Another challenge in many fire-ravaged landscapes in Alaska is the duff, a layer of slowly decomposing moss, lichen and tree needles on forest floors that is generally about a foot deep. Fire can smolder below the surface in the duff for weeks.

When conditions are dry, said Zav Grabinski with the Alaska Fire Science Consortium, flames can travel below the surface of the duff for several kilometers. That sets the stage for huge wildfires, he said.

If that weren’t enough, Alaska also faces the problem of wildfires that appear to go dark under snowy expanses but are not actually extinguished.
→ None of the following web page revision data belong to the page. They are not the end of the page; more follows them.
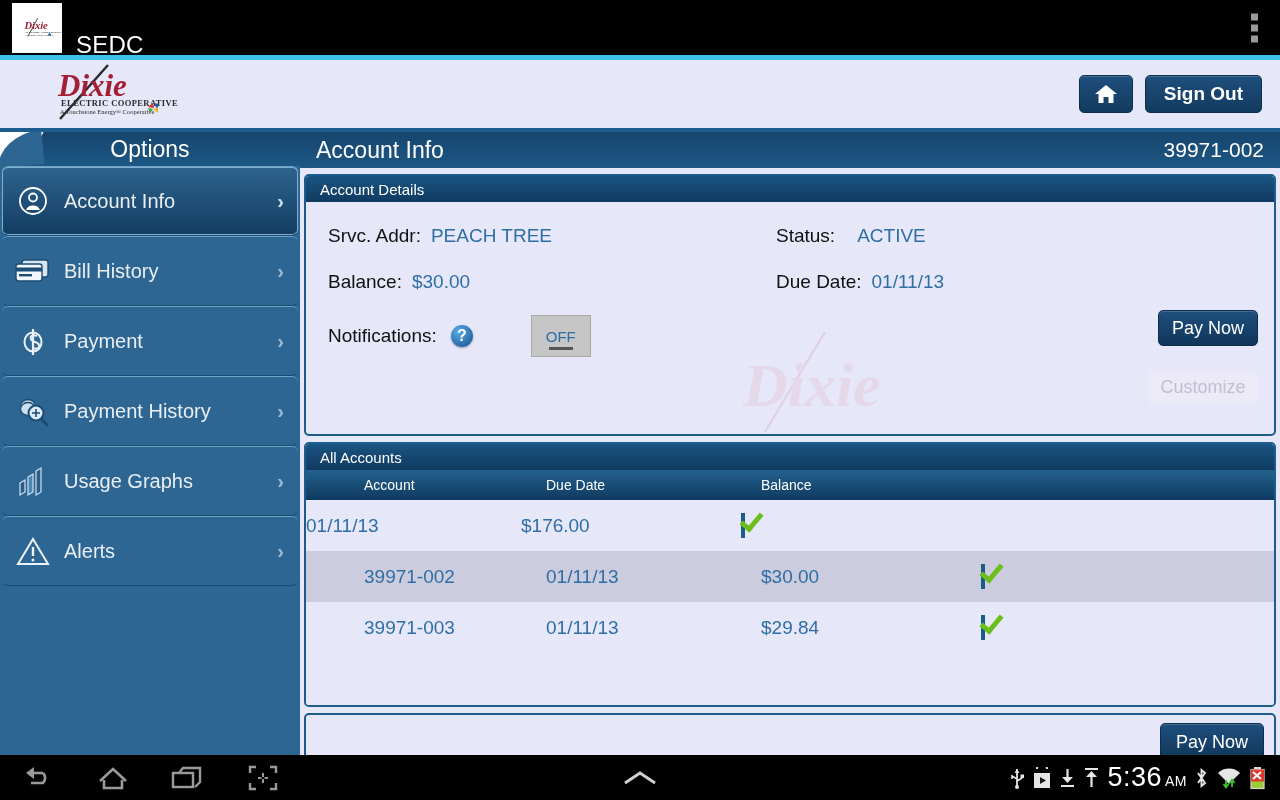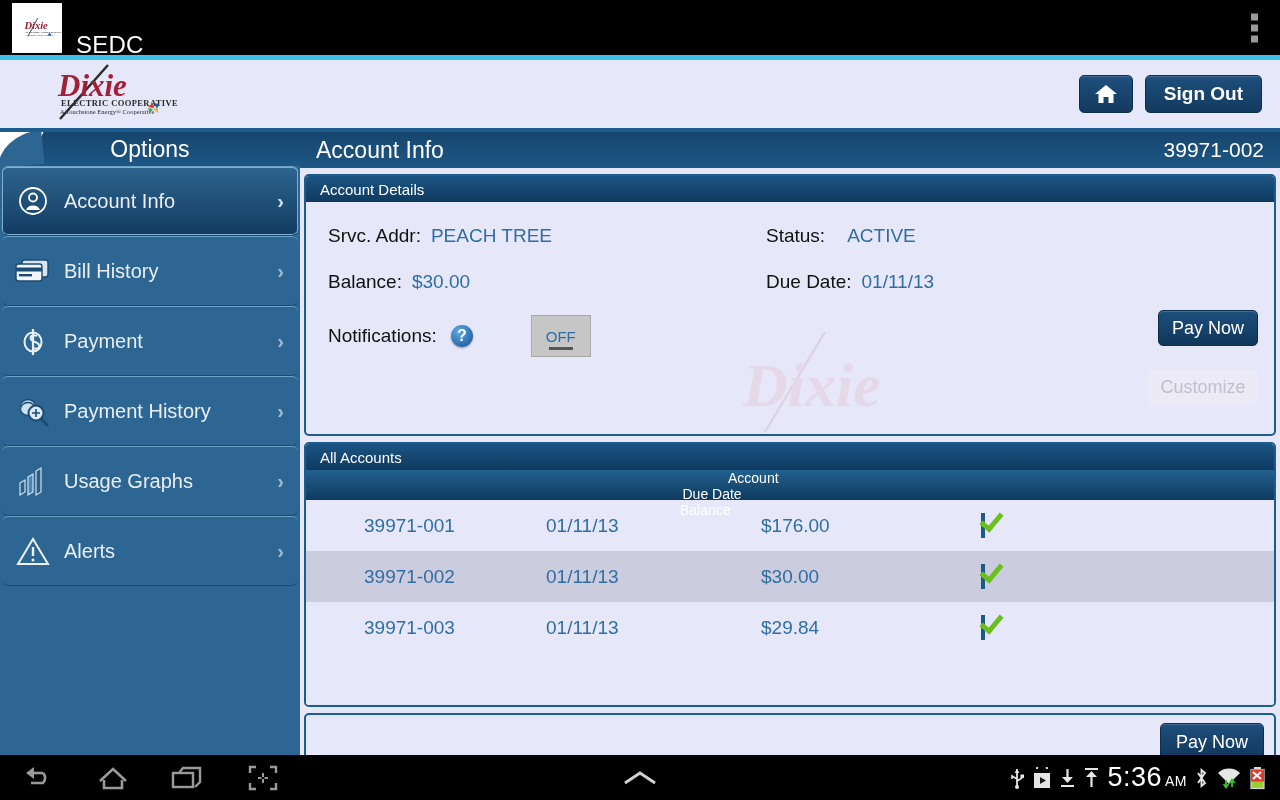--- a/index.html
+++ b/index.html
@@ -116,7 +116,7 @@
   
   .details { position:relative; height:232px;text-decoration:underline; }
   .det-col-l { position:absolute; left:22px; top:0; }
-  .det-col-r { position:absolute; left:460px; top:0; }
+  .det-col-r { position:absolute; left:470px; top:0; }
   .det-row { display:flex; align-items:center; height:40px; font-size:19px; color:#141414; }
   .det-row .lbl { color:#111; }
   .det-row .val { color:#2f6ea5; margin-left:10px; }

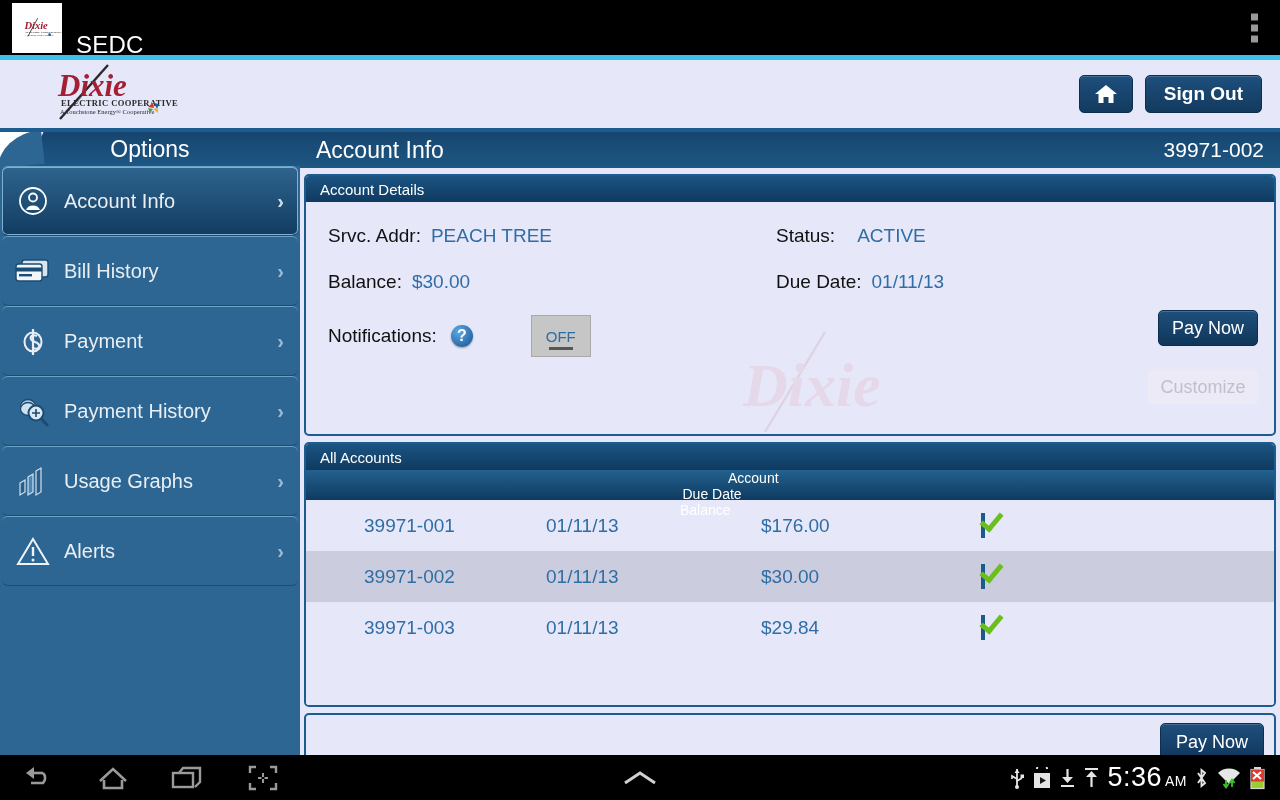--- a/index.html
+++ b/index.html
@@ -155,7 +155,7 @@
   .table-head {
     height:30px; background:linear-gradient(to bottom,#1f6architecture,#0f3a60);
     background:linear-gradient(to bottom,#23618e,#0f3a60);
-    display:flex; align-items:center; color:#fff; font-size:14px;flex-direction:column;
+    display:flex; align-items:center; color:#fff; font-size:14px;
   }
   .c-acct { width:240px; padding-left:58px; }
   .c-due  { width:215px; }

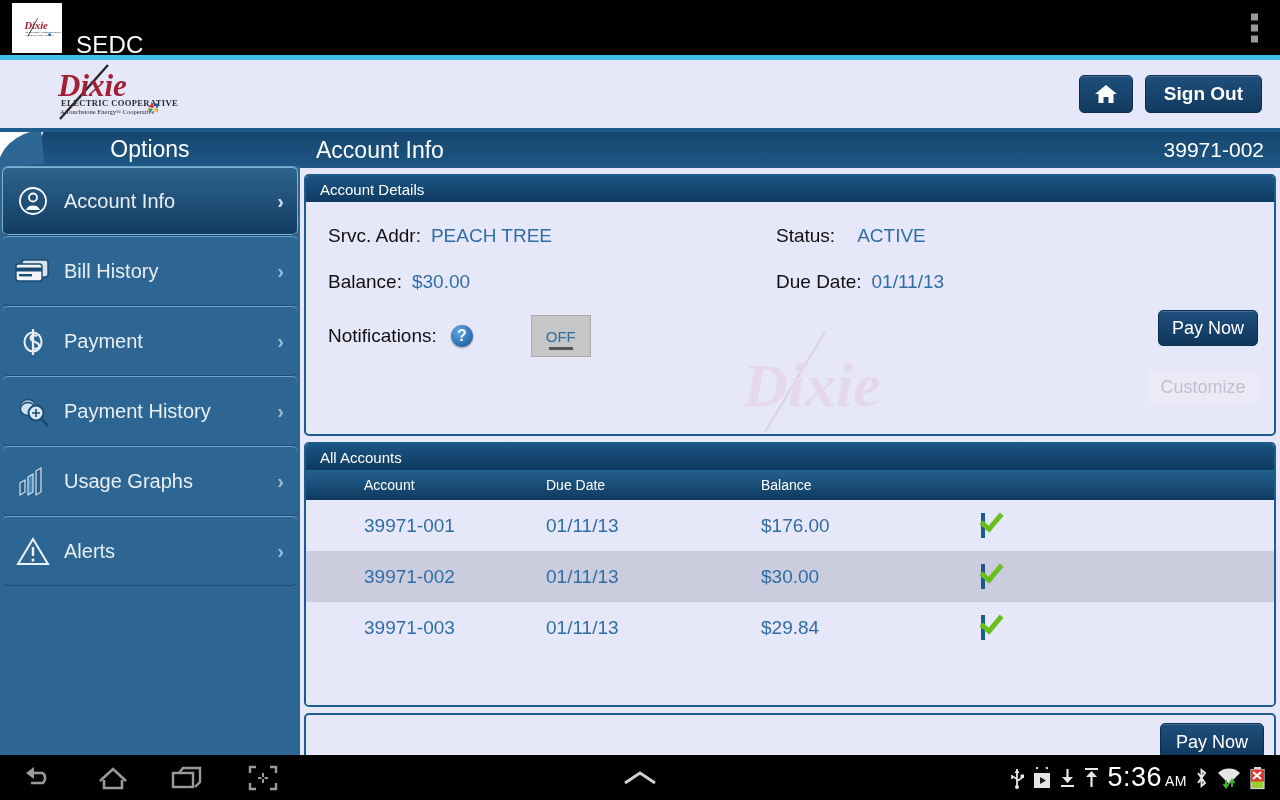--- a/index.html
+++ b/index.html
@@ -408,7 +408,6 @@
         </div>
 
         <div class="row">
-          <div class="c-acct">39971-001</div>
           <div class="c-due">01/11/13</div>
           <div class="c-bal">$176.00</div>
           <div class="c-chk"><span class="chkbox"></span></div>

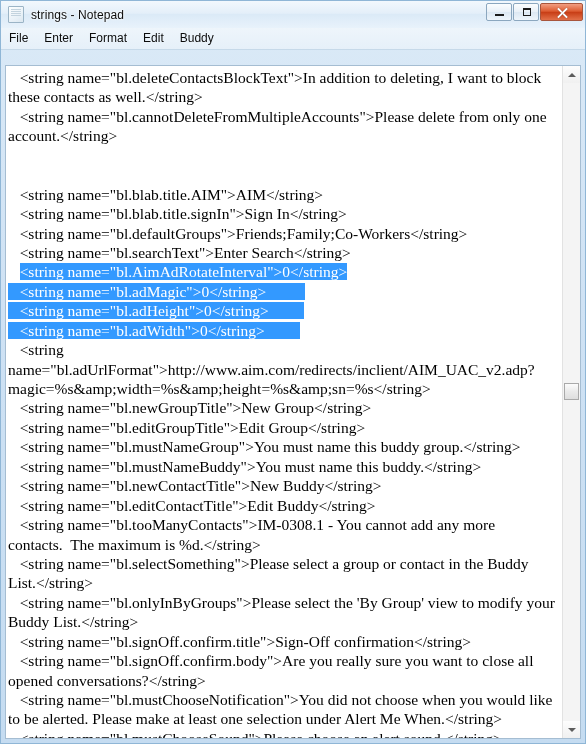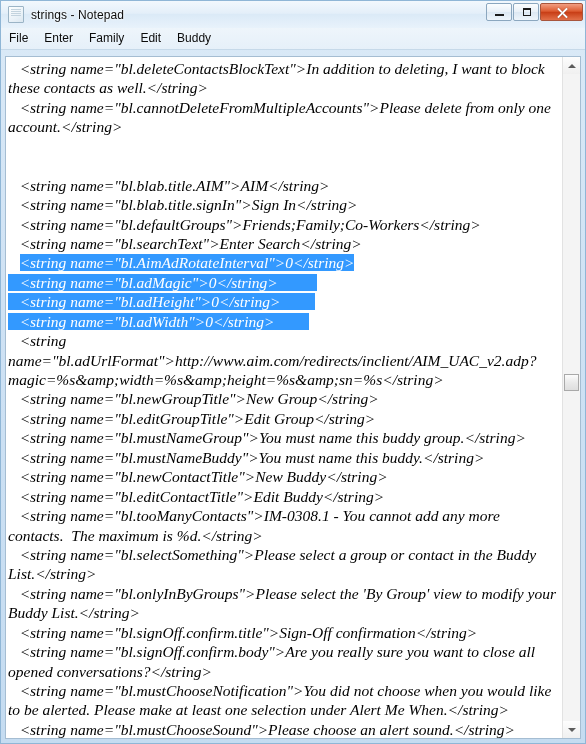--- a/index.html
+++ b/index.html
@@ -188,7 +188,7 @@
   <div class="menubar">
     <div class="menu-item">File</div>
     <div class="menu-item">Enter</div>
-    <div class="menu-item">Family</div>
+    <div class="menu-item">Format</div>
     <div class="menu-item">Edit</div>
     <div class="menu-item">Buddy</div>
   </div>

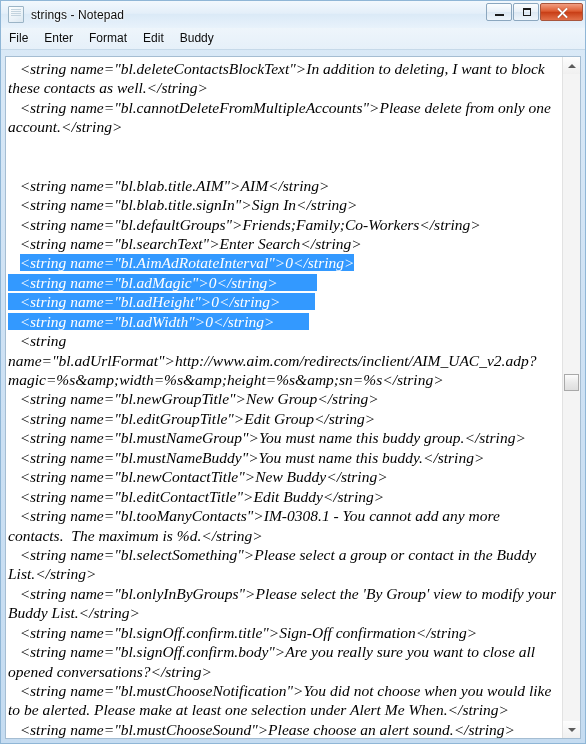--- a/index.html
+++ b/index.html
@@ -101,14 +101,13 @@
   
   .client{
     flex:1 1 auto;
-    margin:6px 4px 4px 4px;
+    margin:15px 4px 4px 4px;
     border:1px solid #a5bdd2;
     background:#ffffff;
     display:flex;
     position:relative;
     overflow:hidden;
     box-sizing:border-box;
-    font-style:italic;
   }
   .editor{
     flex:1 1 auto;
While thought to be relatively rare, these fires can burn deep into carbon-rich soil, smoldering through the winter and re-emerging with ferocity in the spring.

Scientists call these overwintering blazes “zombie fires,” but the firefighters deployed to Anderson this summer had a different name: “sleeping dragons.” They worry that even though they appeared to have stamped out the Clear fire around the missile installation, the fire could come roaring back months later.

Said Mark Goeller, who was dispatched from Oklahoma to Anderson to serve as incident commander for the Clear Fire: “You can’t rule it out.”